◆ What to work on:
Ignoring the pictures, repeat every entry below exactly as it appears.

◆ Extracted entries:
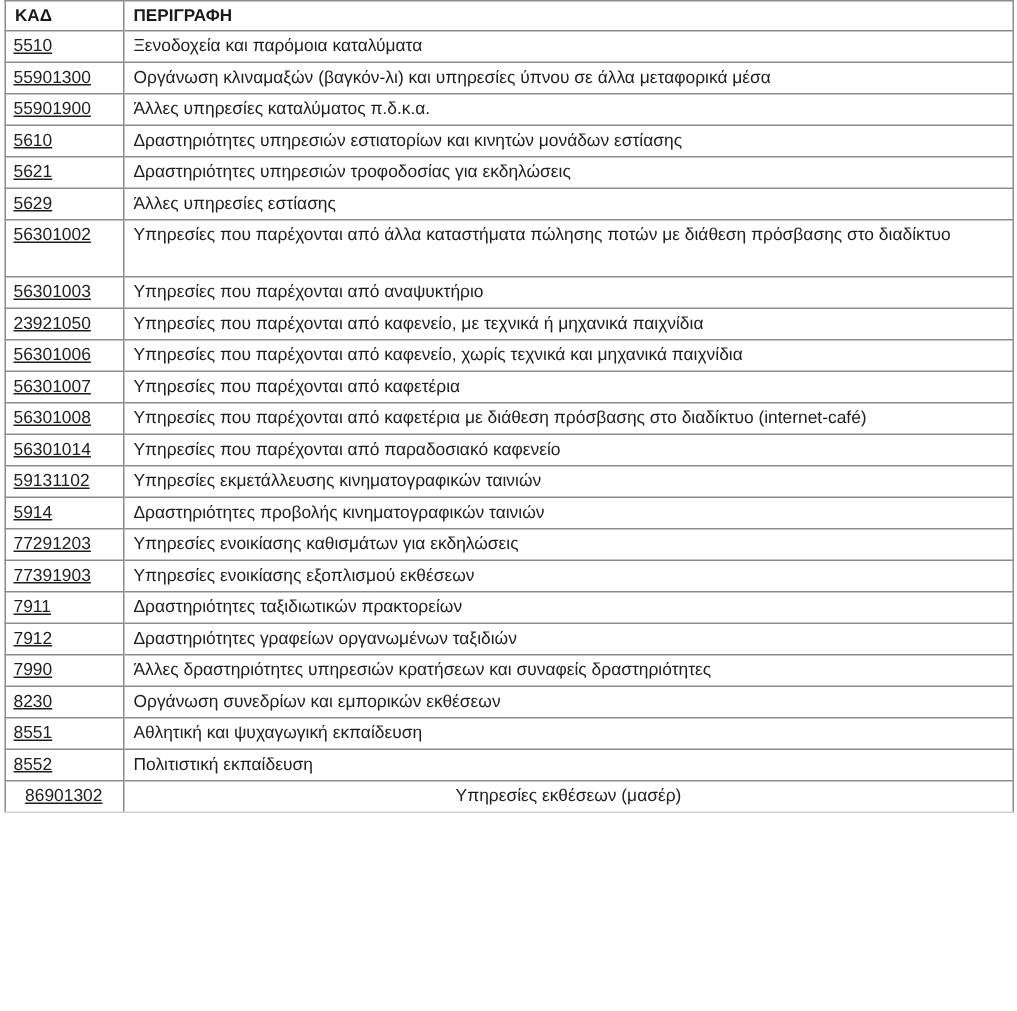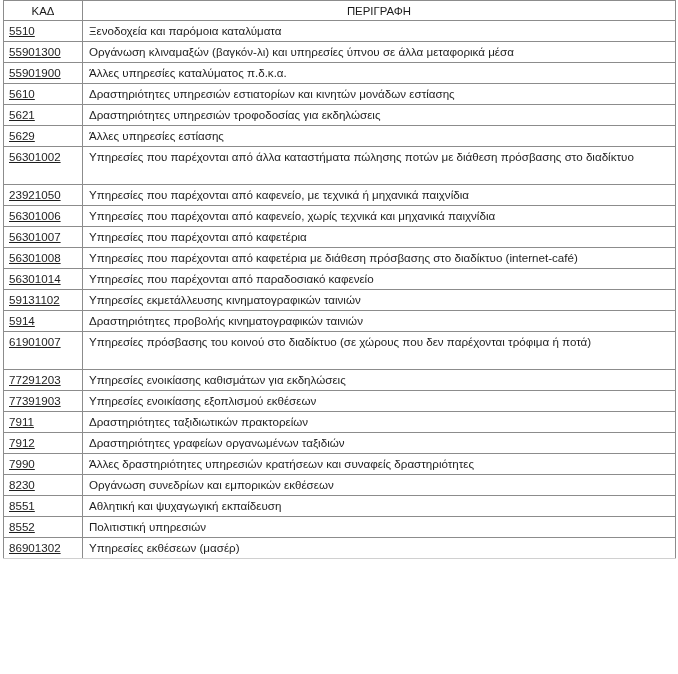--- a/index.html
+++ b/index.html
@@ -28,22 +28,22 @@
     .kad-table col.c2 { width: 593px; }
     .kad-table th,
     .kad-table td {
       border: 1.5px solid #8c8c8c;
       padding: 0 6px;
       vertical-align: middle;
       line-height: 16px;
     }
     .kad-table th {
       height: 19px;
-      font-weight: normal;
-      text-align: center;
+      font-weight: bold;
+      text-align: left;
       font-size: 11.4px;
       color: #1a1a1a;
     }
     .kad-table td {
       height: 20px;
       text-align: left;
     }
     .kad-table tr.double td {
       height: 35px;
       vertical-align: top;
@@ -52,20 +52,21 @@
     .kad-table td.code {
       padding-left: 5px;
       text-decoration: underline;
     }
     .kad-table td.desc.justify {
       text-align: justify;
       text-align-last: left;
     }
     .kad-table tr.last td {
       border-bottom-color: #d0d0d0;
+      text-align: center;
     }
   </style>
 </head>
 <body>
 
 <table class="kad-table">
   <colgroup>
     <col class="c1">
     <col class="c2">
   </colgroup>
@@ -98,20 +99,24 @@
       </tr>
     <tr>
         <td class="code">5629</td>
         <td class="desc">Άλλες υπηρεσίες εστίασης</td>
       </tr>
     <tr class="double">
         <td class="code">56301002</td>
         <td class="desc">Υπηρεσίες που παρέχονται από άλλα καταστήματα πώλησης ποτών με διάθεση πρόσβασης στο διαδίκτυο</td>
       </tr>
     <tr>
+        <td class="code">56301003</td>
+        <td class="desc">Υπηρεσίες που παρέχονται από αναψυκτήριο</td>
+      </tr>
+    <tr>
         <td class="code">23921050</td>
         <td class="desc">Υπηρεσίες που παρέχονται από καφενείο, με τεχνικά ή μηχανικά παιχνίδια</td>
       </tr>
     <tr>
         <td class="code">56301006</td>
         <td class="desc">Υπηρεσίες που παρέχονται από καφενείο, χωρίς τεχνικά και μηχανικά παιχνίδια</td>
       </tr>
     <tr>
         <td class="code">56301007</td>
         <td class="desc">Υπηρεσίες που παρέχονται από καφετέρια</td>
@@ -124,24 +129,20 @@
         <td class="code">56301014</td>
         <td class="desc">Υπηρεσίες που παρέχονται από παραδοσιακό καφενείο</td>
       </tr>
     <tr>
         <td class="code">59131102</td>
         <td class="desc">Υπηρεσίες εκμετάλλευσης κινηματογραφικών ταινιών</td>
       </tr>
     <tr>
         <td class="code">5914</td>
         <td class="desc">Δραστηριότητες προβολής κινηματογραφικών ταινιών</td>
-      </tr>
-    <tr class="double">
-        <td class="code">61901007</td>
-        <td class="desc justify">Υπηρεσίες πρόσβασης του κοινού στο διαδίκτυο (σε χώρους που δεν παρέχονται τρόφιμα ή ποτά)</td>
       </tr>
     <tr>
         <td class="code">77291203</td>
         <td class="desc">Υπηρεσίες ενοικίασης καθισμάτων για εκδηλώσεις</td>
       </tr>
     <tr>
         <td class="code">77391903</td>
         <td class="desc">Υπηρεσίες ενοικίασης εξοπλισμού εκθέσεων</td>
       </tr>
     <tr>
@@ -159,20 +160,20 @@
     <tr>
         <td class="code">8230</td>
         <td class="desc">Οργάνωση συνεδρίων και εμπορικών εκθέσεων</td>
       </tr>
     <tr>
         <td class="code">8551</td>
         <td class="desc">Αθλητική και ψυχαγωγική εκπαίδευση</td>
       </tr>
     <tr>
         <td class="code">8552</td>
-        <td class="desc">Πολιτιστική υπηρεσιών</td>
+        <td class="desc">Πολιτιστική εκπαίδευση</td>
       </tr>
     <tr class="last">
         <td class="code">86901302</td>
         <td class="desc">Υπηρεσίες εκθέσεων (μασέρ)</td>
       </tr>
   </tbody>
 </table>
 
 </body></html>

◆ Answer for the task:
--- a/index.html
+++ b/index.html
@@ -28,22 +28,22 @@
     .kad-table col.c2 { width: 593px; }
     .kad-table th,
     .kad-table td {
       border: 1.5px solid #8c8c8c;
       padding: 0 6px;
       vertical-align: middle;
       line-height: 16px;
     }
     .kad-table th {
       height: 19px;
-      font-weight: normal;
-      text-align: center;
+      font-weight: bold;
+      text-align: left;
       font-size: 11.4px;
       color: #1a1a1a;
     }
     .kad-table td {
       height: 20px;
       text-align: left;
     }
     .kad-table tr.double td {
       height: 35px;
       vertical-align: top;
@@ -52,20 +52,21 @@
     .kad-table td.code {
       padding-left: 5px;
       text-decoration: underline;
     }
     .kad-table td.desc.justify {
       text-align: justify;
       text-align-last: left;
     }
     .kad-table tr.last td {
       border-bottom-color: #d0d0d0;
+      text-align: center;
     }
   </style>
 </head>
 <body>
 
 <table class="kad-table">
   <colgroup>
     <col class="c1">
     <col class="c2">
   </colgroup>
@@ -98,20 +99,24 @@
       </tr>
     <tr>
         <td class="code">5629</td>
         <td class="desc">Άλλες υπηρεσίες εστίασης</td>
       </tr>
     <tr class="double">
         <td class="code">56301002</td>
         <td class="desc">Υπηρεσίες που παρέχονται από άλλα καταστήματα πώλησης ποτών με διάθεση πρόσβασης στο διαδίκτυο</td>
       </tr>
     <tr>
+        <td class="code">56301003</td>
+        <td class="desc">Υπηρεσίες που παρέχονται από αναψυκτήριο</td>
+      </tr>
+    <tr>
         <td class="code">23921050</td>
         <td class="desc">Υπηρεσίες που παρέχονται από καφενείο, με τεχνικά ή μηχανικά παιχνίδια</td>
       </tr>
     <tr>
         <td class="code">56301006</td>
         <td class="desc">Υπηρεσίες που παρέχονται από καφενείο, χωρίς τεχνικά και μηχανικά παιχνίδια</td>
       </tr>
     <tr>
         <td class="code">56301007</td>
         <td class="desc">Υπηρεσίες που παρέχονται από καφετέρια</td>
@@ -124,24 +129,20 @@
         <td class="code">56301014</td>
         <td class="desc">Υπηρεσίες που παρέχονται από παραδοσιακό καφενείο</td>
       </tr>
     <tr>
         <td class="code">59131102</td>
         <td class="desc">Υπηρεσίες εκμετάλλευσης κινηματογραφικών ταινιών</td>
       </tr>
     <tr>
         <td class="code">5914</td>
         <td class="desc">Δραστηριότητες προβολής κινηματογραφικών ταινιών</td>
-      </tr>
-    <tr class="double">
-        <td class="code">61901007</td>
-        <td class="desc justify">Υπηρεσίες πρόσβασης του κοινού στο διαδίκτυο (σε χώρους που δεν παρέχονται τρόφιμα ή ποτά)</td>
       </tr>
     <tr>
         <td class="code">77291203</td>
         <td class="desc">Υπηρεσίες ενοικίασης καθισμάτων για εκδηλώσεις</td>
       </tr>
     <tr>
         <td class="code">77391903</td>
         <td class="desc">Υπηρεσίες ενοικίασης εξοπλισμού εκθέσεων</td>
       </tr>
     <tr>
@@ -159,20 +160,20 @@
     <tr>
         <td class="code">8230</td>
         <td class="desc">Οργάνωση συνεδρίων και εμπορικών εκθέσεων</td>
       </tr>
     <tr>
         <td class="code">8551</td>
         <td class="desc">Αθλητική και ψυχαγωγική εκπαίδευση</td>
       </tr>
     <tr>
         <td class="code">8552</td>
-        <td class="desc">Πολιτιστική υπηρεσιών</td>
+        <td class="desc">Πολιτιστική εκπαίδευση</td>
       </tr>
     <tr class="last">
         <td class="code">86901302</td>
         <td class="desc">Υπηρεσίες εκθέσεων (μασέρ)</td>
       </tr>
   </tbody>
 </table>
 
 </body></html>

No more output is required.